=== Begin Enclosure ===
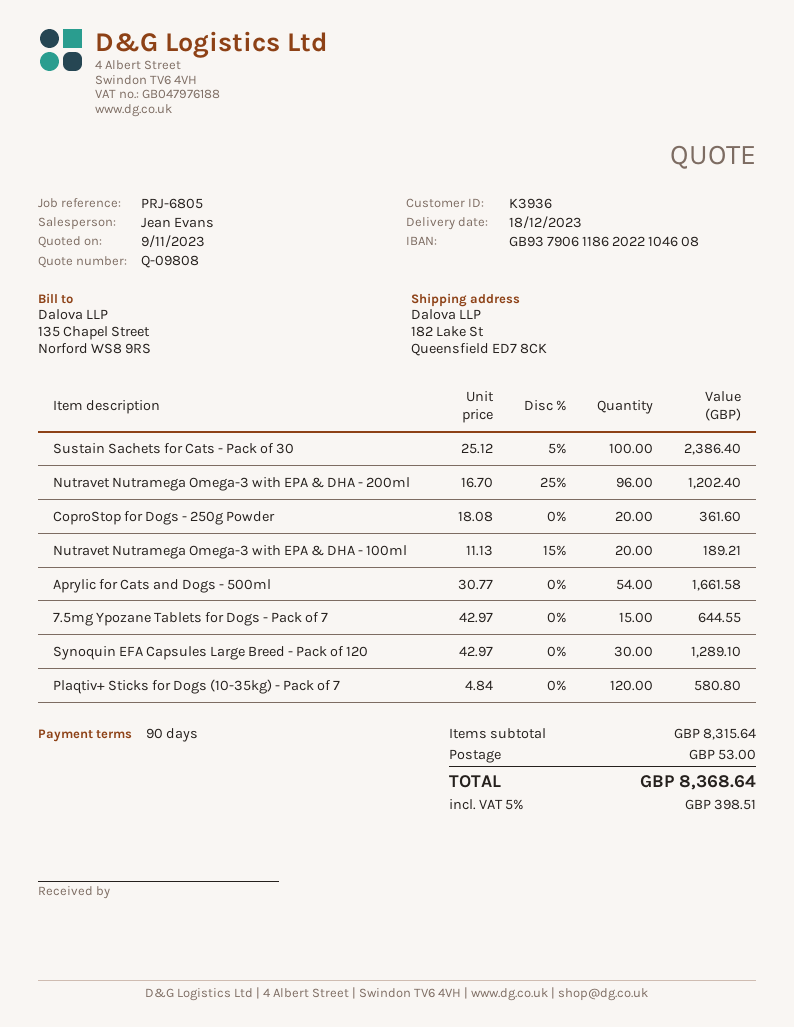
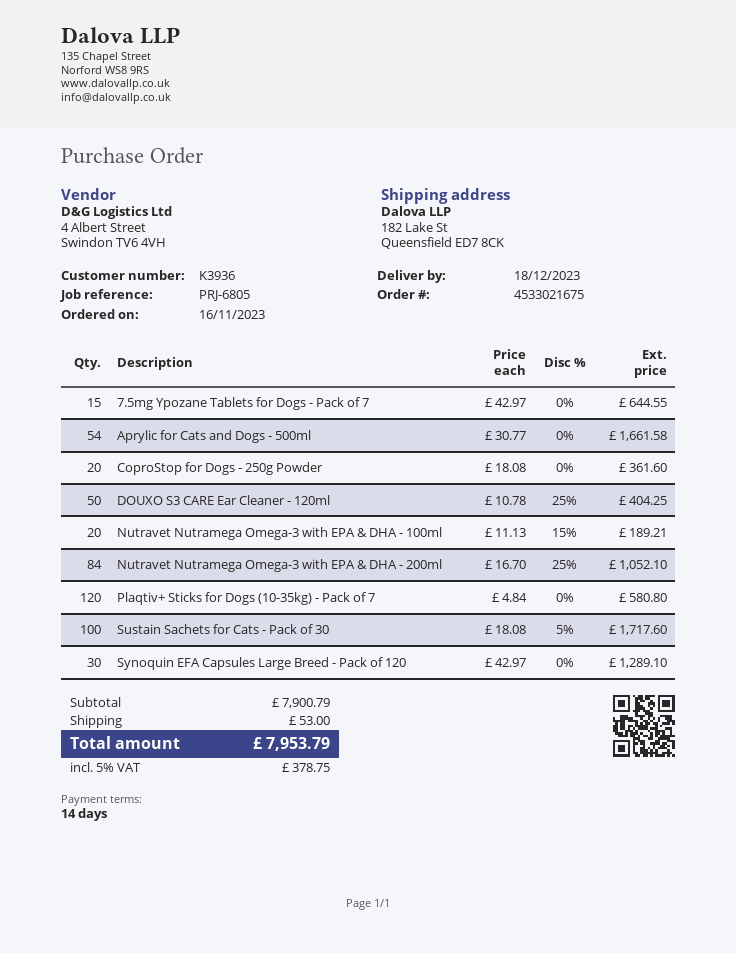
payment terms: 90 days -> 14 days
Sustain Sachets for Cats - Pack of 30: 100 x 25.12 - 5% = 2386.40 -> 100 x 18.08 - 5% = 1717.60
Nutravet Nutramega Omega-3 with EPA & DHA - 200ml: 96 x 16.70 - 25% = 1202.40 -> 84 x 16.70 - 25% = 1052.10
DOUXO S3 CARE Ear Cleaner - 120ml: none -> 50 x 10.78 - 25% = 404.25
subtotal: 8315.64 -> 7900.79
tax: 5% = 398.51 -> 5% = 378.75
total: 8368.64 -> 7953.79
=== End Enclosure ===
_EXERCISE_. What needs duplicating is the run of lines from the one containing "DOUXO S3 CARE" through the last line of the entries above, exact and complete.

_PROBLEM SOLUTION_.
DOUXO S3 CARE Ear Cleaner - 120ml: none -> 50 x 10.78 - 25% = 404.25
subtotal: 8315.64 -> 7900.79
tax: 5% = 398.51 -> 5% = 378.75
total: 8368.64 -> 7953.79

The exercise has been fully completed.